Monday December 14, 2009
Start: Willoughby St and Lawrence St
On-In: Casa de Dental Damned
Hares: Dental Damned
Another week, another write up for me to write. As much as I dislike doing these, this week’s shenanigans need to be documented. I know I will not do it justice, but let’s get this show on the road, shall we?
Yours truly arrived at the start to find a few hashers already shivering at the start. As one of the JMs once said: "There are only a few things that a hare is expected to do. One of them is to bring chalk." Dental Damned clearly didn’t hear that piece of advice as he arrived with no chalk. "Three to three and a half miles" he said, and we listened. Only a few blocks in did I realize that I was missing chalk. That was very inconvenient since we were at a poorly marked check (did I mention the trail was set in very light yellow
chalk?). "Leave no man behind" is clearly not the motto of the hash and the entire pack didn’t hesitate to leave the check unsolved, leaving Ding!, Barnacle, and Canine Fixation to fend for themselves.
A few impossible checks, a park, and 6 miles later, we ended up
exactly 20 steps from the start location, at the entrance to Dental Damned’s apartment building. Making our way up, we found the 3 lost souls from the first check that decided to shortcut and finished the trail in a mile flat and Technically Foul sitting on the couch drinking, what seemed like, their tenth beers. The rest of the pack followed shortly. The hare decided to forego the
standard pizza fare and treated us to homemade lasagnia, gumbo (not to be confused with DUMBO), and some sweet pastries. At some point, Headlights and FMIG applied their spy skills and went searching for evidence for "This is why you don’t let hashers into your house" down-downs.
After a bit of socializing, the circle was called:
First the hare was down-downed for setting the trail. Dental Damned was again made to drink for not bringing chalk for the pack. Dogface drank some beer for being a bag hag and then still running the entire trail. What followed next was a fun little series we like to call "Hey! Look
what we found in Dental Damned’s house"
1) A bone in Headlight’s gumbo. Not a place you want to find a bone
2) Dora the Explorer plates being used for food
3) A portrait of kids (one of them possibly the Hare, let’s pretend it was)
4) 1 pink sex candle. Unused.
4) A series of porn DVDs:
"Love is Blue, a Deeper Love",
"Cheating Wife Tales #3",
and last but not least "Slightly Older Sluts"
Ask your local porn shop about them!
5) An asshole piggybank which farts when you throw a coin in
6) A pair of silicone (saline?) fake breasts (Owner still missing)

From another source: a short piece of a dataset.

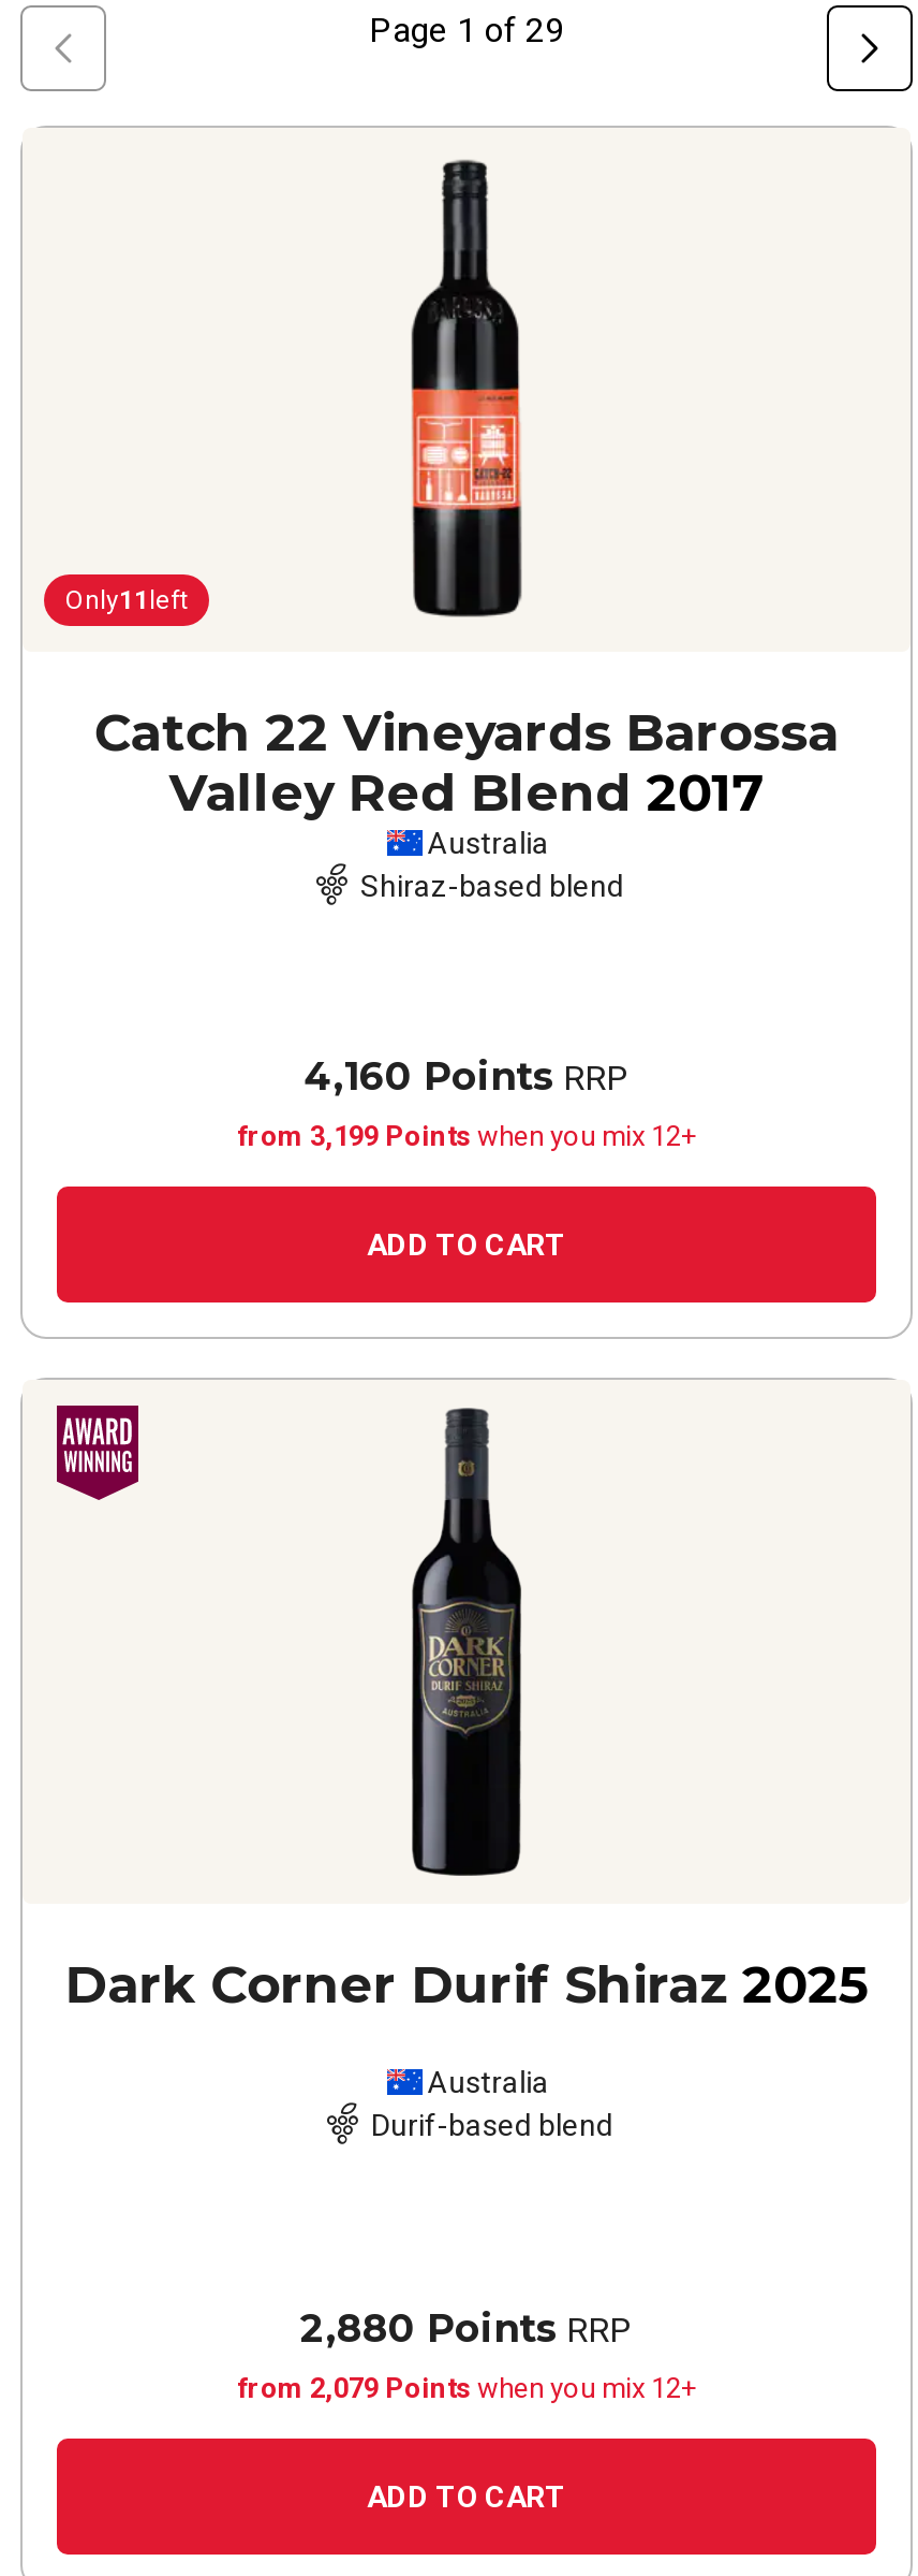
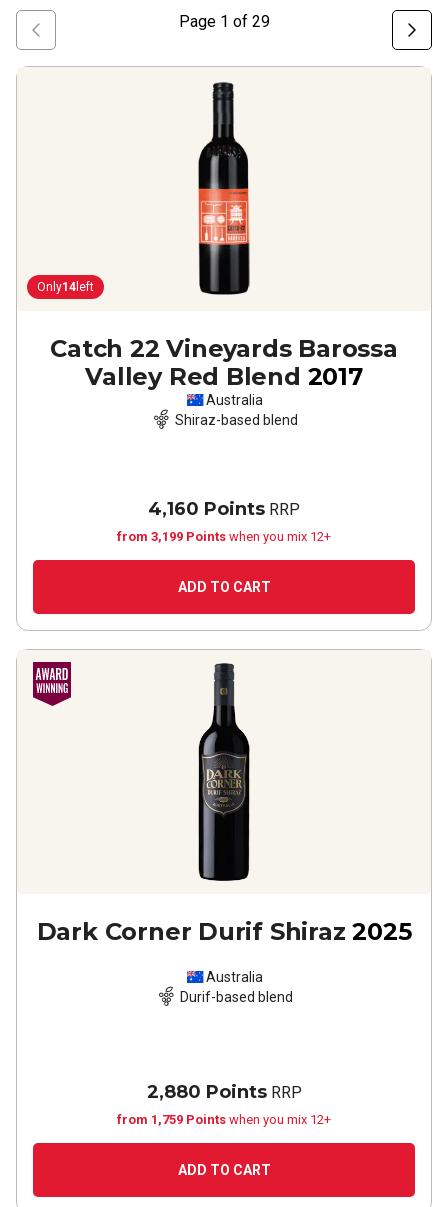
[65,586,188,616] Only11 left -> [37,280,94,294] Only14 left
[237,2372,696,2405] from 2,079 Points when you mix 12+ -> [117,1112,331,1127] from 1,759 Points when you mix 12+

7) A fairly racist Louie Armstrong animatronic doll http://www.amazon.com/Gemmy-LOUIS-ARMSTRONG-ANIMATED-FIGURE/dp/B00007FY4U
Ain’t hashing grand, folks? Ok, so let’s continue with the down-downs: Jordanna (hasher formerly known as Breast Stroke) was named Queer Fear because she was heard speaking to another hasher about the guy with questionable sexual orientation that she is dating. Graine was down downed for standing around the start location after the pack left until being rescued by another hasher. Death Breast, Technically Foul, and Amy drank for having "holey" socks (did I mention we had to take our shoes off
in the hallway?). Dental Damned was then almost down downed again for setting the hotline when the doorbell rang. Is it cops? Landlord? Strippers? To everyone’s surprise it was the hare’s friends from the South, who were promptly made to drink/sip on beer for interrupting our frat party.
This is usually where I would tell you that I drank some beer and headed home… well, that isn’t what happened. The committee decided to model some hats found in the Hare’s room, that would be all right had they also not been wearing red dresses. Headlights was wearing a classy little number, while FMIG looked like Ru Paul on halloween. Seriously, the dress must have been sewn by a blind schizophrenic. If that wasn’t enough, a wetsuit with breast implants was modeled by Headlights. Since breast implants were involved, our own Death Breast‘s help was required to rescue Headlights from the swimming apparatus.
I had to call it a night when hashers started playing Wii Bowling!
Just remember, the Brooklyn Hash… better beer, better stories!